What you will do: What you return should match the entries below exactly, only without the images.

+++ Provided data

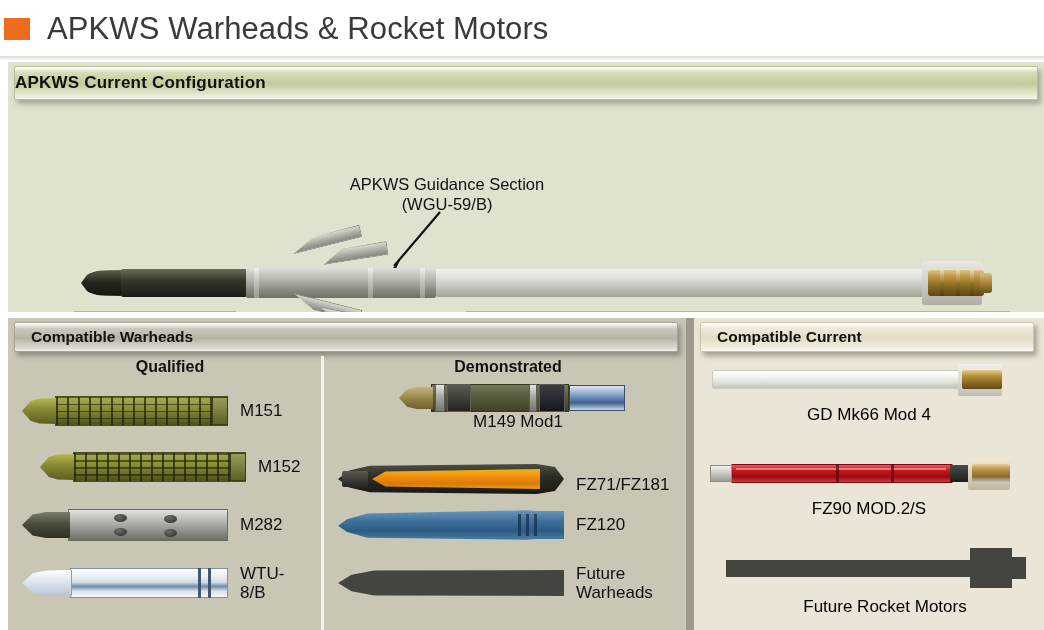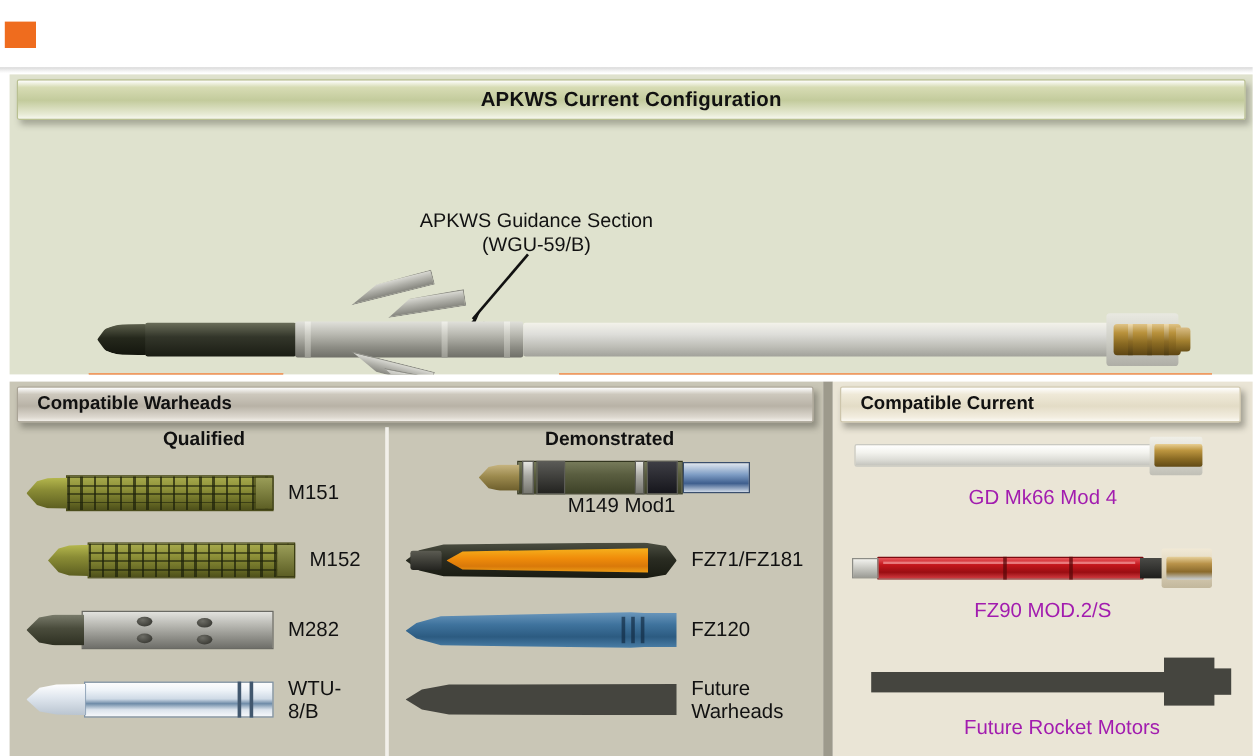"APKWS Warheads & Rocket Motors" div { html: none -> <div>APKWS Warheads &amp; Rocket Motors</div> }
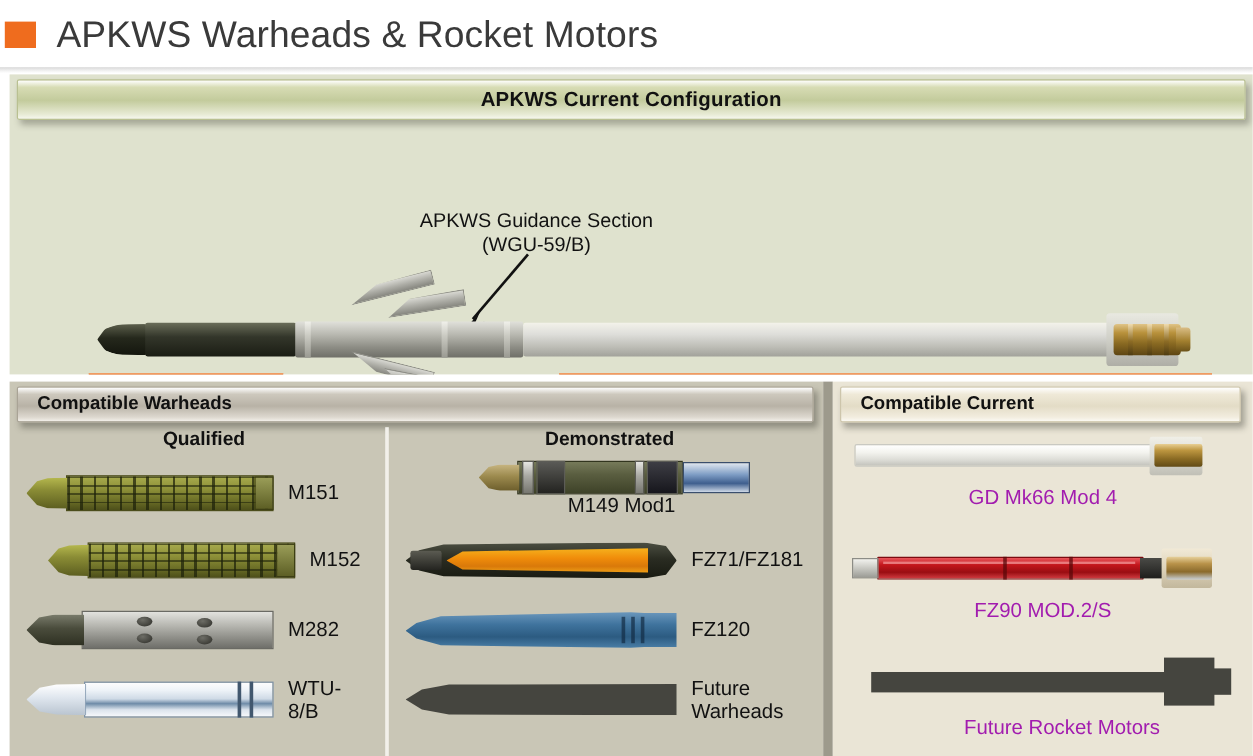"APKWS Current Configuration" #config-banner { justify-content: center -> flex-start }
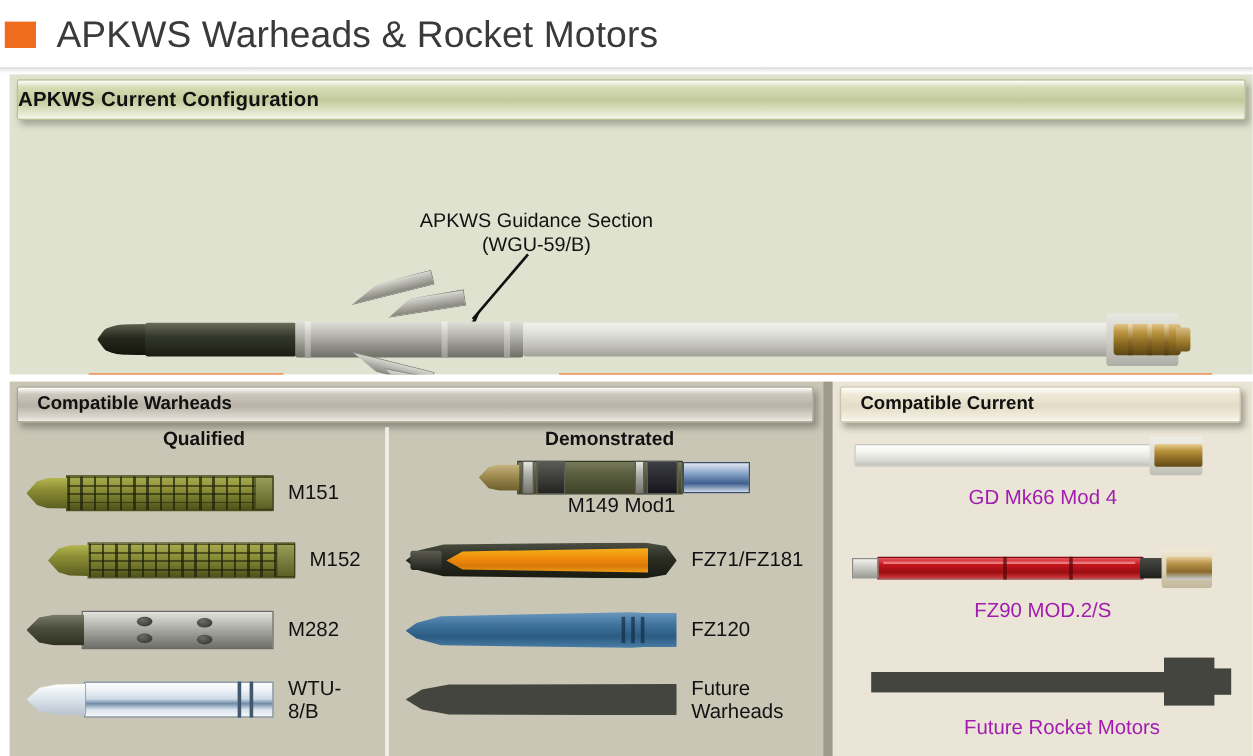"GD Mk66 Mod 4" .mtr-label { color: #a21caf -> #000000 }
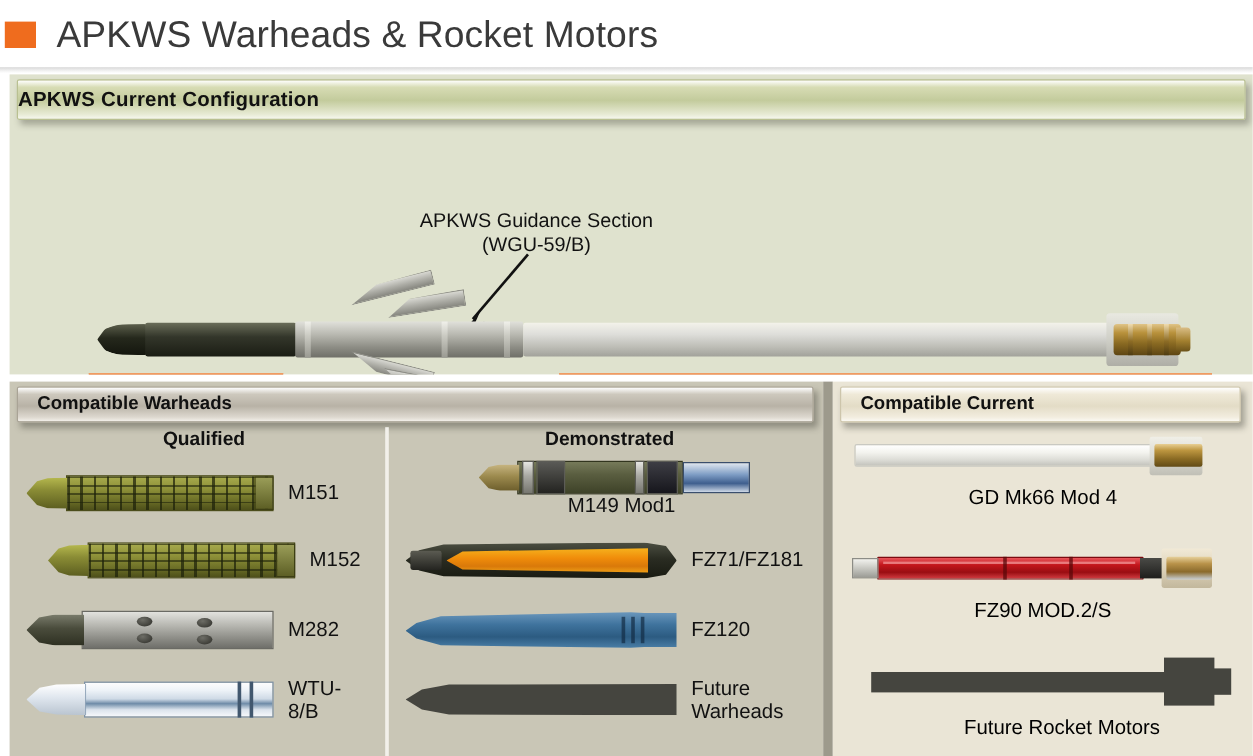"FZ71/FZ181" #wh-row-5 { align-items: none -> flex-end }
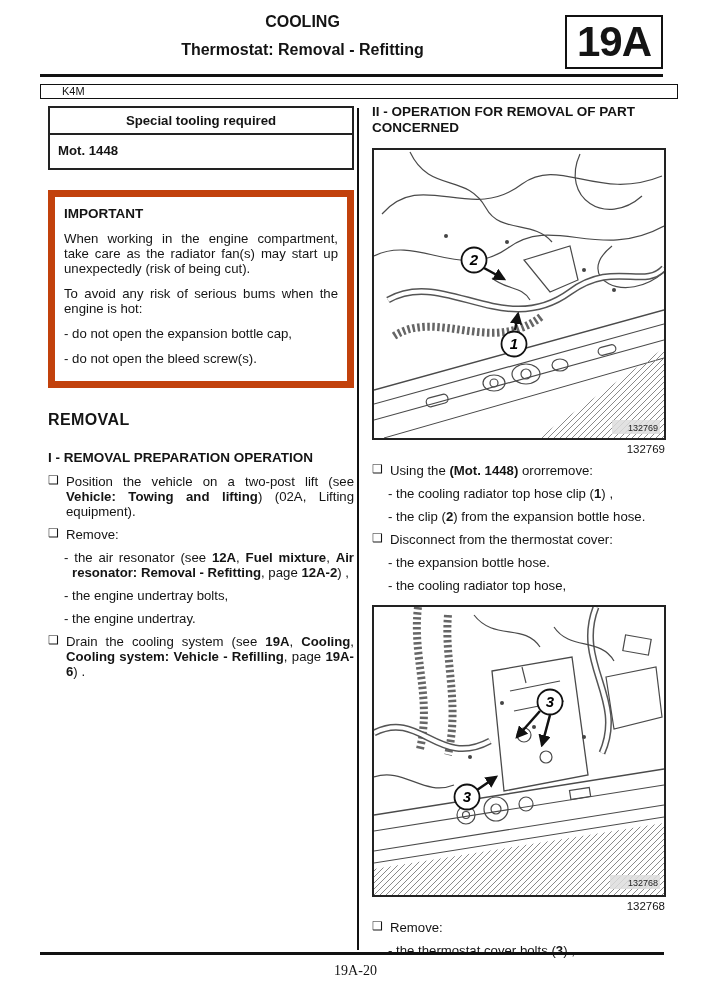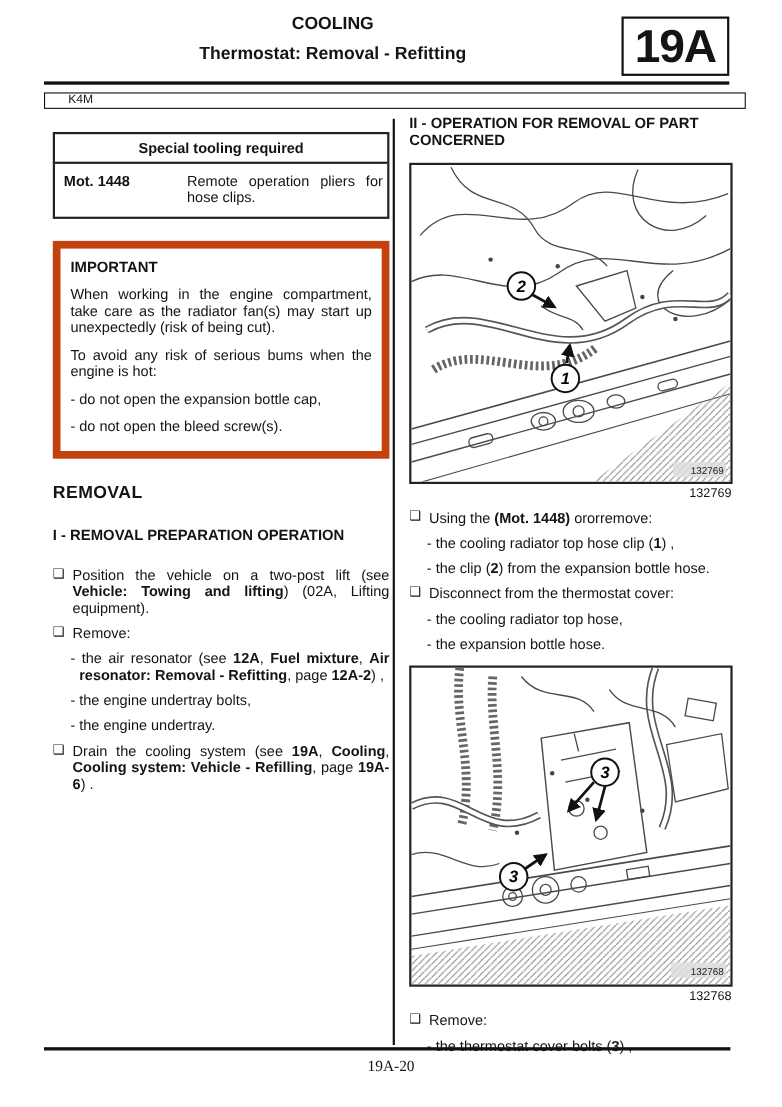"Special tooling required" .col-left { top: 120px -> 106px }
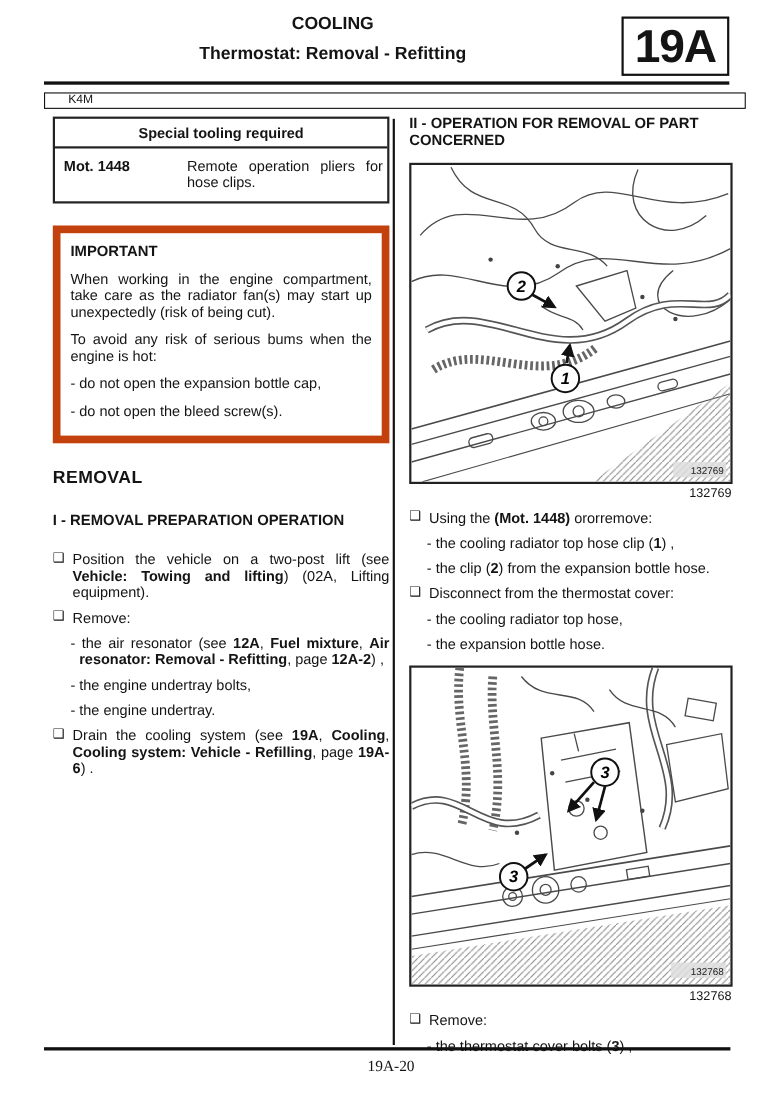"Remote operation pliers for hose" div.tool-desc { html: <div>Remote operation pliers for hose clips.</div> -> none }
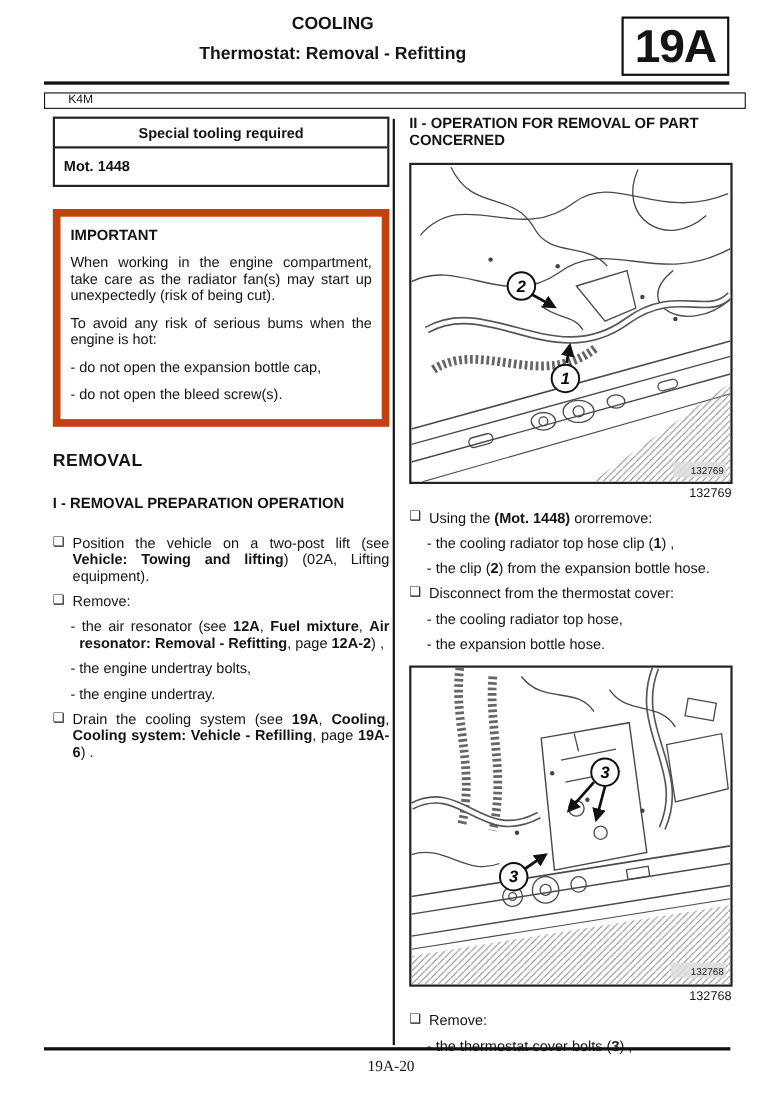"I - REMOVAL PREPARATION OPERATION" .h-sub { margin: 20px 0 20px 0 -> 20px 0 8px 0 }
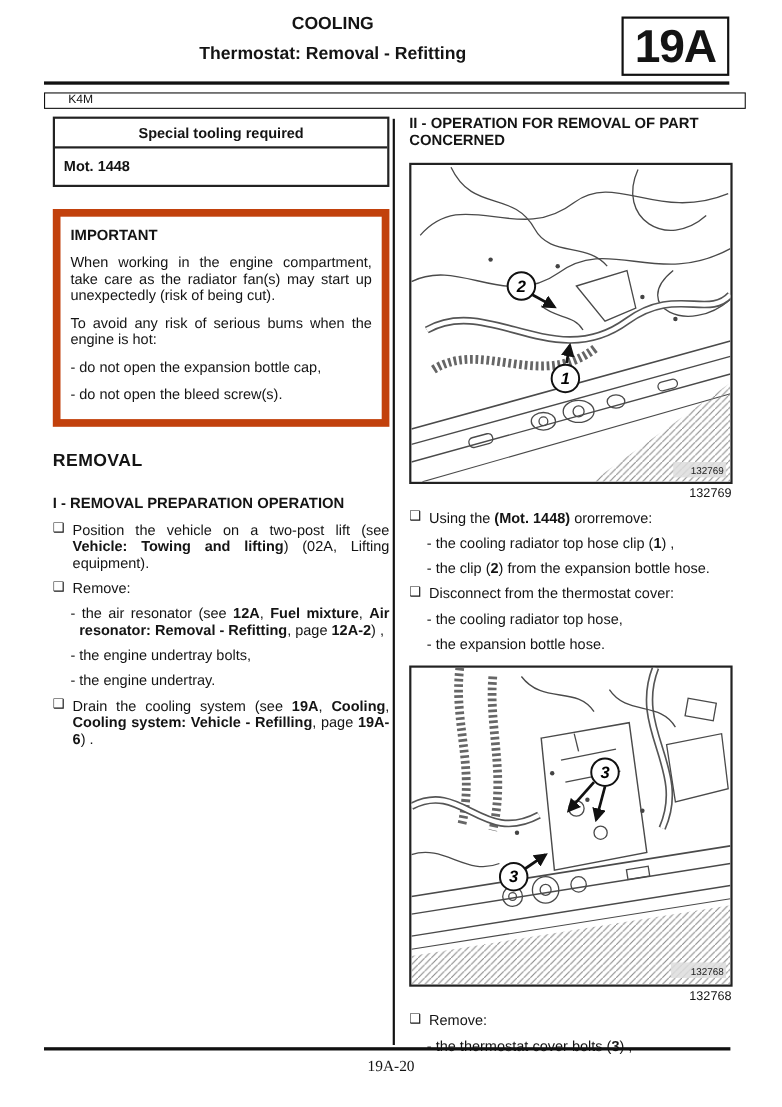"- the cooling radiator top hose," div.li { order: before "- the expansion bottle hose." -> after "- the expansion bottle hose." }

++++++

Finished exercise:
"APKWS Warheads & Rocket Motors" div { html: none -> <div>APKWS Warheads &amp; Rocket Motors</div> }
"APKWS Current Configuration" #config-banner { justify-content: center -> flex-start }
"GD Mk66 Mod 4" .mtr-label { color: #a21caf -> #000000 }
"FZ71/FZ181" #wh-row-5 { align-items: none -> flex-end }
"Special tooling required" .col-left { top: 120px -> 106px }
"Remote operation pliers for hose" div.tool-desc { html: <div>Remote operation pliers for hose clips.</div> -> none }
"I - REMOVAL PREPARATION OPERATION" .h-sub { margin: 20px 0 20px 0 -> 20px 0 8px 0 }
"- the cooling radiator top hose," div.li { order: before "- the expansion bottle hose." -> after "- the expansion bottle hose." }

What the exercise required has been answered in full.